Other technical contributions on coding layer HEVC TMVP hook
4.2.1.1.1.1.1.1.93JCT3V-C0064 Temporal motion vector prediction hook for efficient merge mode in MV-HEVC [Y. Chen, Y.-K. Wang, V. Seregin, L. Zhang, M. Karczewicz (Qualcomm), K. Ugur, M. M. Hannuksela (Nokia)]
This contribution is submitted to JCT-3V to collect feedback, although the proposal is more essential to JCT-3V as it targets at changing the HEVC version 1, the proposal itself is mainly for more efficient MV-HEVC coding. The following is a copy of the content of document proposed to JCT-VC, as in JCTVC-L0257.
In the context of multiview or 3DV coding, reference index equal to zero in merge mode may correspond to the reference picture in the same view, while the motion vector (MV) of the co-located PU may point to an inter-view reference picture which is marked as long-term. In this case, TMVP candidate is considered as unavailable. To address this issue, it is proposed that in this case the motion vector is still available, with a changed target reference index (which is non-zero). For multiview video coding (MV-HEVC), the proposed method provides about 0.94% average bit rate saving for the all the views and 2.5% bit rate saving for the non-base views. As only high-level syntax changes are allowed for MV-HEVC, the change is proposed for HEVC version 1.
The contribution proposes the following options for deriving the changed target reference index for the merge mode:
-
In HEVC version 1, the changed target reference index is always set equal to 0 during the invocation of the reference picture list construction process. This option has reportedly the smallest impact among all the options for decoding processes.
-
Indicating the changed target reference index in the slice segment header. This option has reportedly the second smallest impact among all the options for decoding processes, as no derivation of the changed target reference index is required.
-
Deriving the changed target reference index to be equal to the smallest reference index which has a different marking (as used as short-term or long-term reference) from that of reference index 0. This option was presented in JCTVC-K0239.
-
In the case the co-located PU points to a reference picture having a different layer identifier (equal to layerA) than that for reference index 0, deriving the changed target reference index to be equal to the smallest reference index that has layer identifier equal to layerA. This option can reportedly support more than one potential inter-view prediction source (e.g. for B views) unlike the previous two options. Furthermore, the derivation of the changed target reference index is never invoked for HEVC v1 bitstreams.

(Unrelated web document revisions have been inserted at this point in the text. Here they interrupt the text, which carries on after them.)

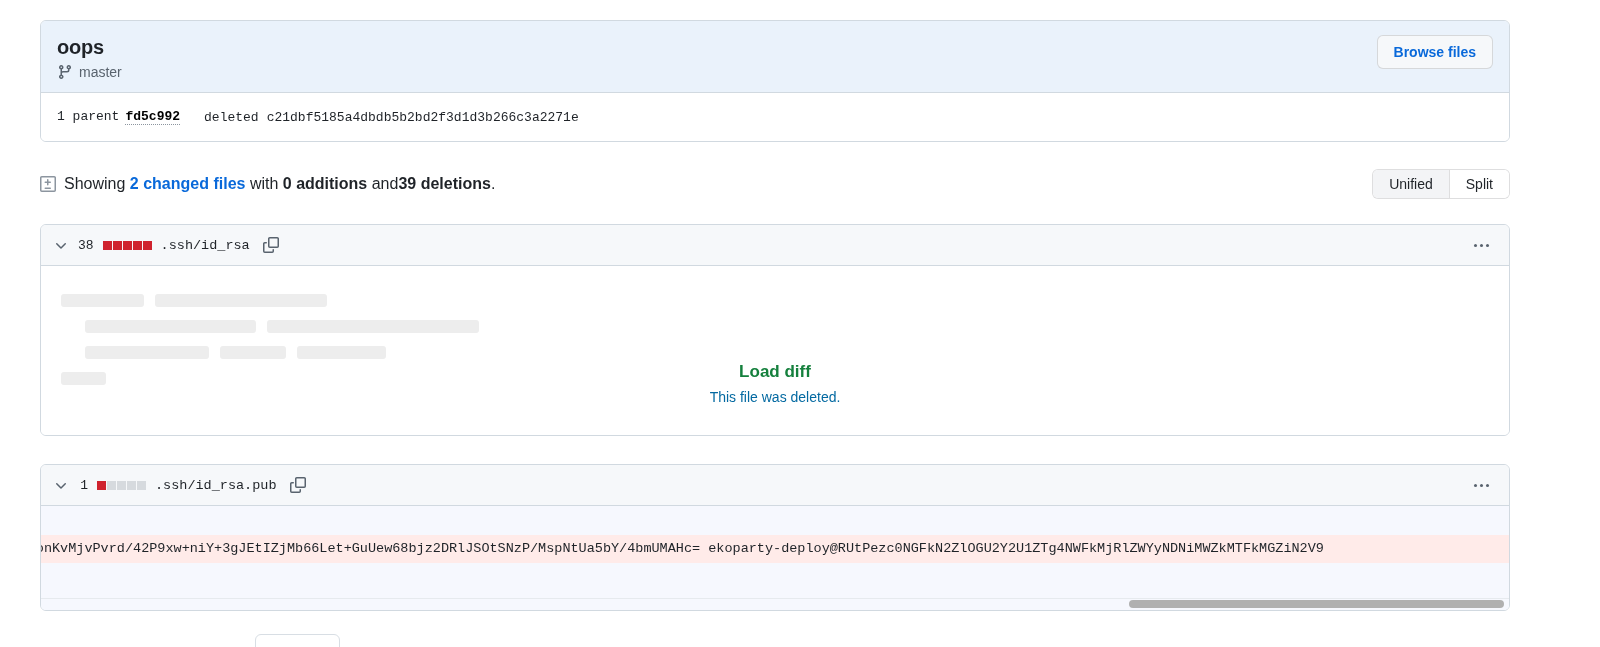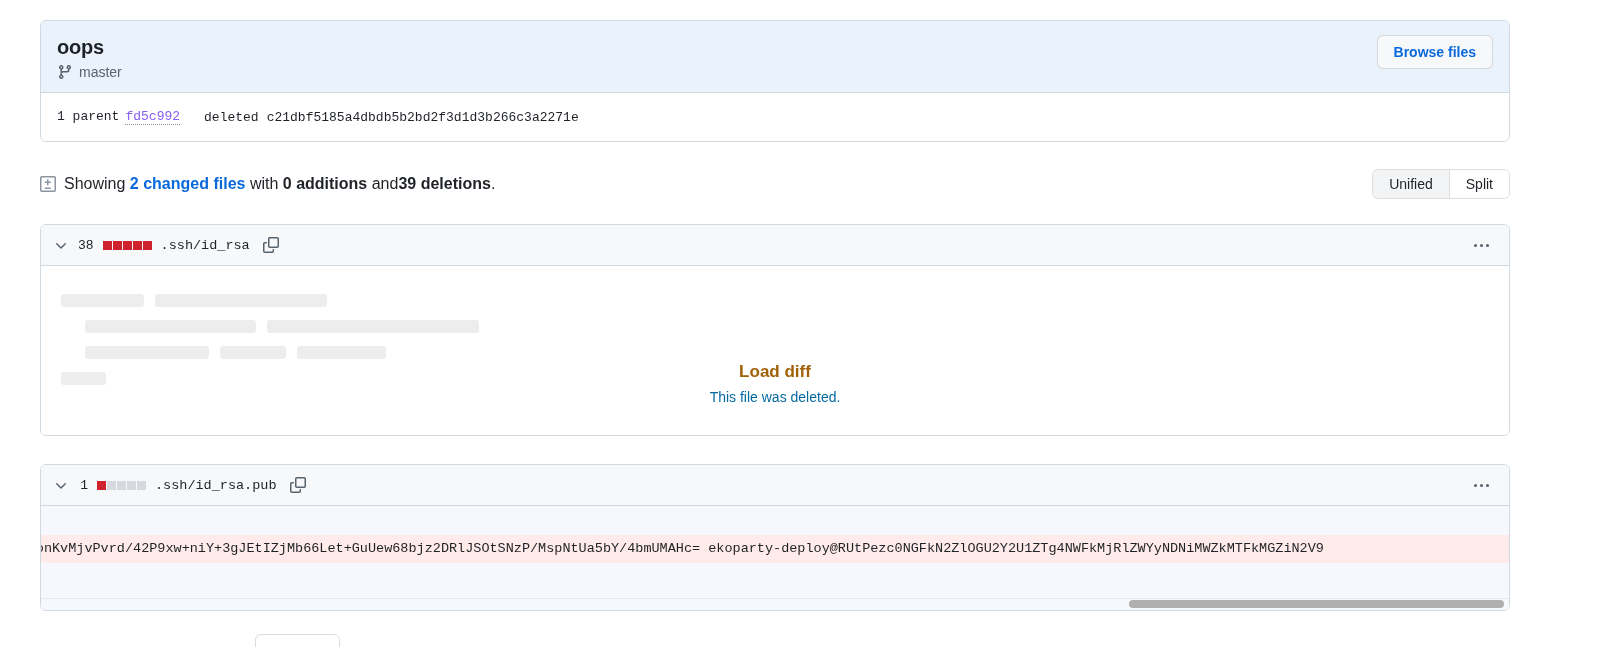--- a/index.html
+++ b/index.html
@@ -119,9 +119,10 @@
   .parent-group { display: flex; align-items: baseline; gap: 6px; }
   .parent-label { color: #1f2328; }
   .parent-sha {
-    color: #8b5cf6;
+    color: #000000;
     border-bottom: 1px dotted #8c959f;
     cursor: pointer;
+    font-weight: bold;
   }
   .commit-group { display: flex; align-items: baseline; gap: 8px; }
   .commit-label { color: #1f2328; }

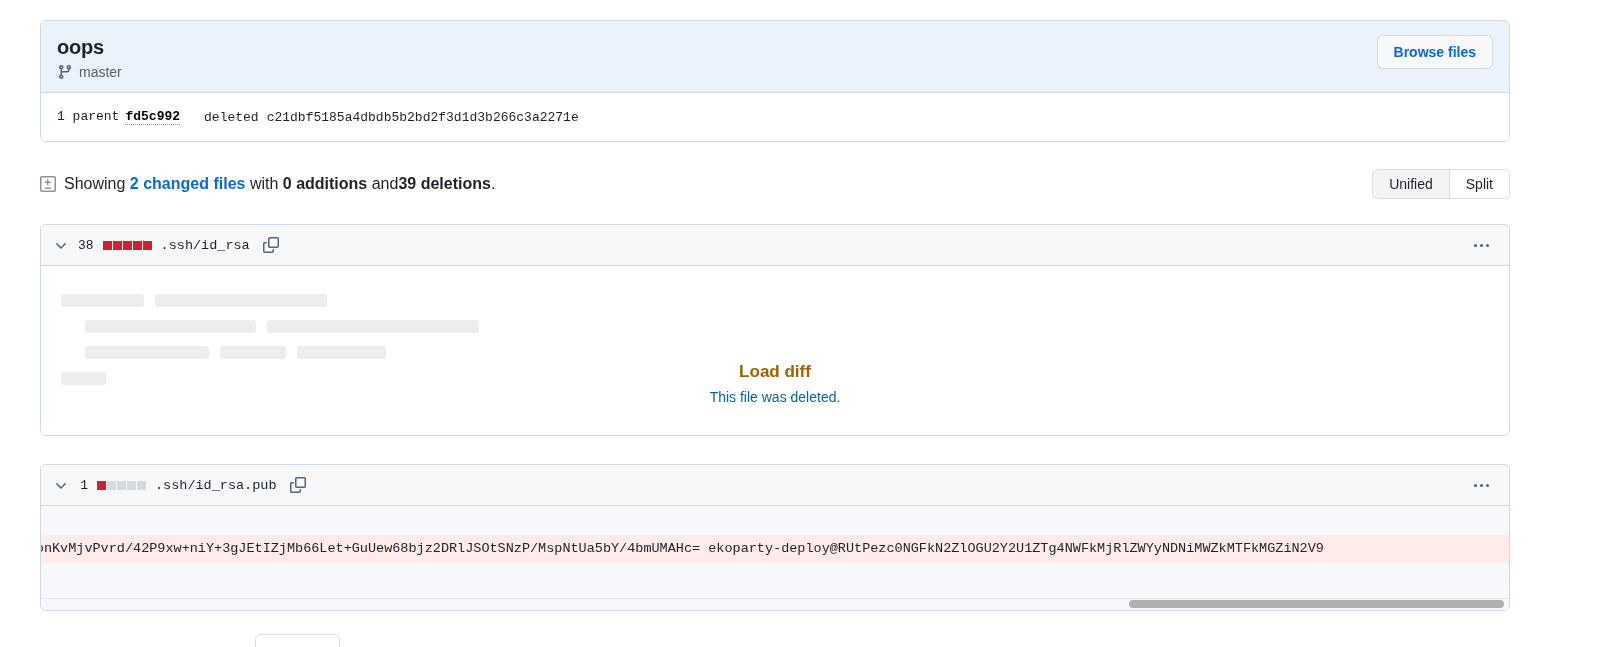--- a/index.html
+++ b/index.html
@@ -251,7 +251,7 @@
   .load-diff {
     font-size: 17px;
     font-weight: 700;
-    color: #a16207;
+    color: #15803d;
     cursor: pointer;
     display: inline-block;
   }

One of the options is proposed for adoption in HEVC version 1.
Option 2 would be the most straightforward
-
Option of using TMVP with LTP signalled at slice header
-
requires two additional checks in the TMVP generation (additional complexity)
-
Report gain for 2-view case
-
If at all, the option of using TMVP with LTP should already be enabled in v1.
4.2.1.1.1.1.1.1.94JCT3V-C0201 Hook on temporal motion vector prediction for M-HEVC [Y. Lin, X. Zheng, J. Zheng (HiSilicon)]
This proposal is a copy of JCTVC-L0177, which targets to improve coding efficiency for MV-HEVC with modification to HEVC specification. MV-HEVC Hook on temporal motion vector derivation is proposed with 2 modifications to HEVC. The first modification to collocated MV selection is made such that the collocated MV has the same reference picture list direction as that of current MV when collocated picture has same POC value as current picture. The second modification is made to collocated picture selection in a way that the collocated picture has different picture type (i.e. short-term or long-term) as current reference picture. The two modifications provide 1.8% average bit rate saving for 3-view coding under MV-HEVC configuration, and coding gain for single dependent view reaches up to 4.3%.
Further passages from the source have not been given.